Prompt
For every record below, repeat the text exactly and pass over any image.

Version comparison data
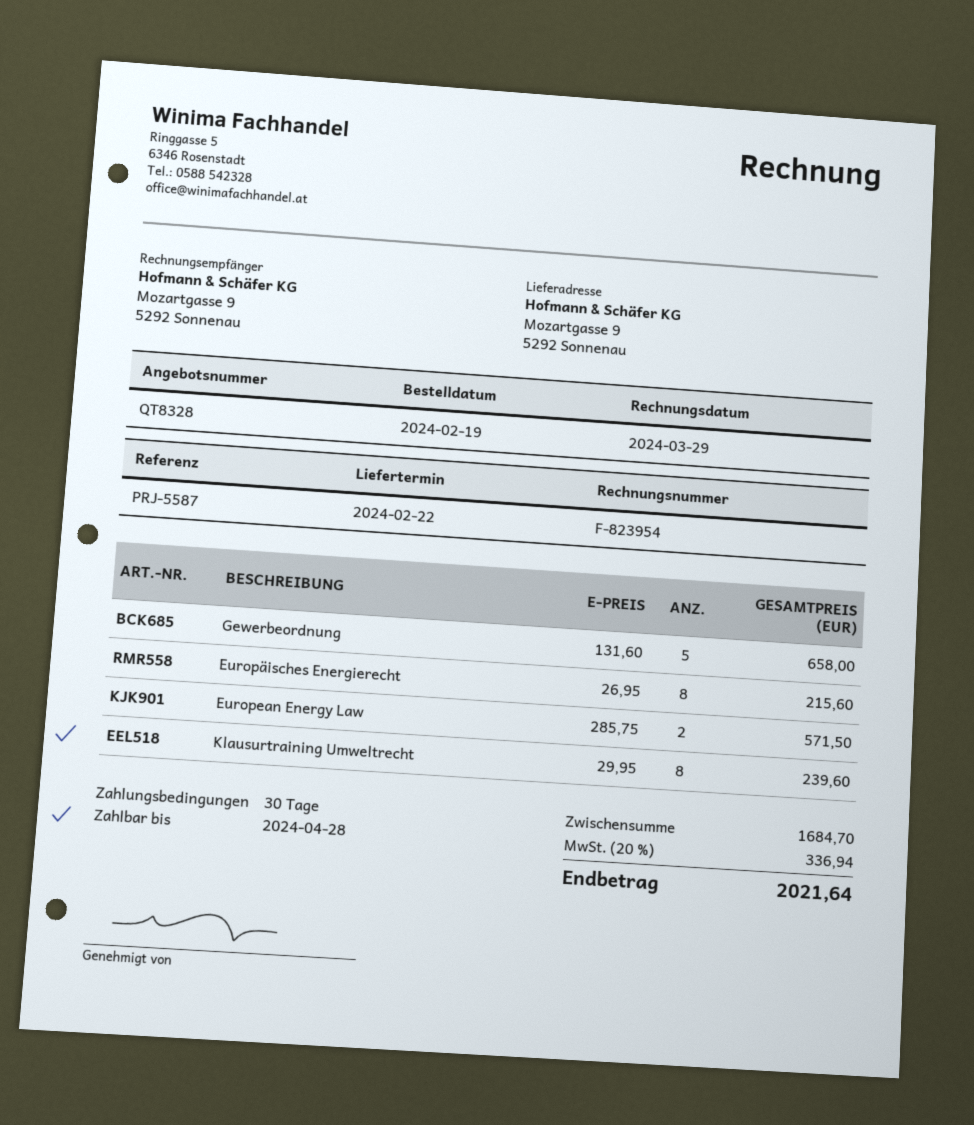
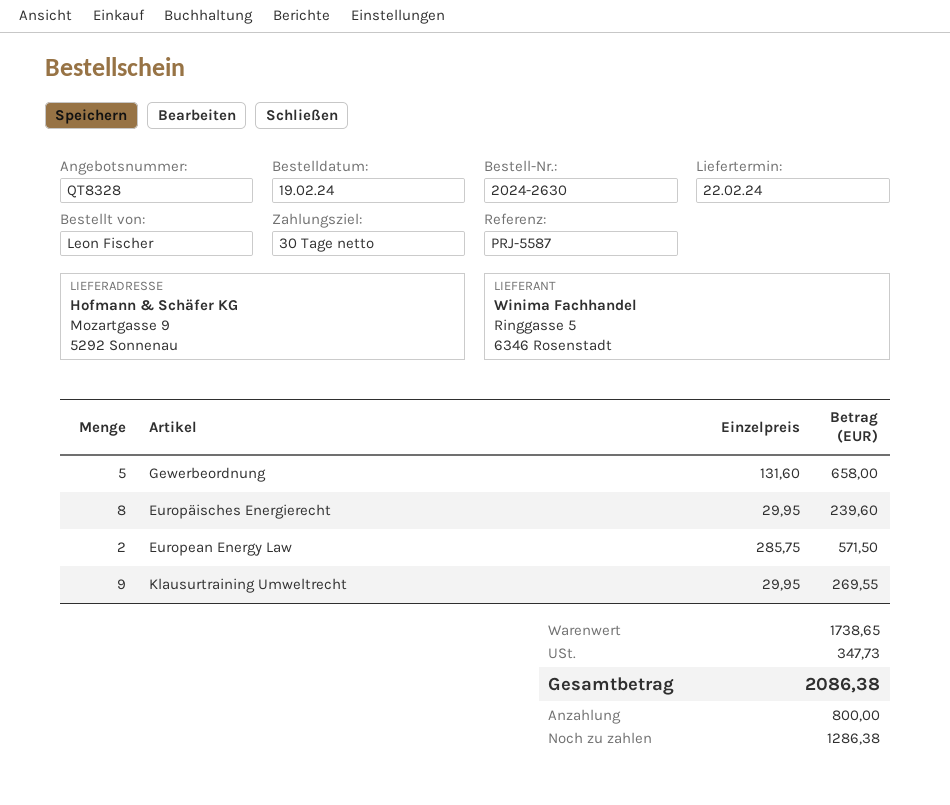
Europäisches Energierecht: 8 x 26.95 = 215.60 -> 8 x 29.95 = 239.60
Klausurtraining Umweltrecht: 8 x 29.95 = 239.60 -> 9 x 29.95 = 269.55
subtotal: 1684.70 -> 1738.65
tax: 336.94 -> 347.73
total: 2021.64 -> 2086.38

Answer
Europäisches Energierecht: 8 x 26.95 = 215.60 -> 8 x 29.95 = 239.60
Klausurtraining Umweltrecht: 8 x 29.95 = 239.60 -> 9 x 29.95 = 269.55
subtotal: 1684.70 -> 1738.65
tax: 336.94 -> 347.73
total: 2021.64 -> 2086.38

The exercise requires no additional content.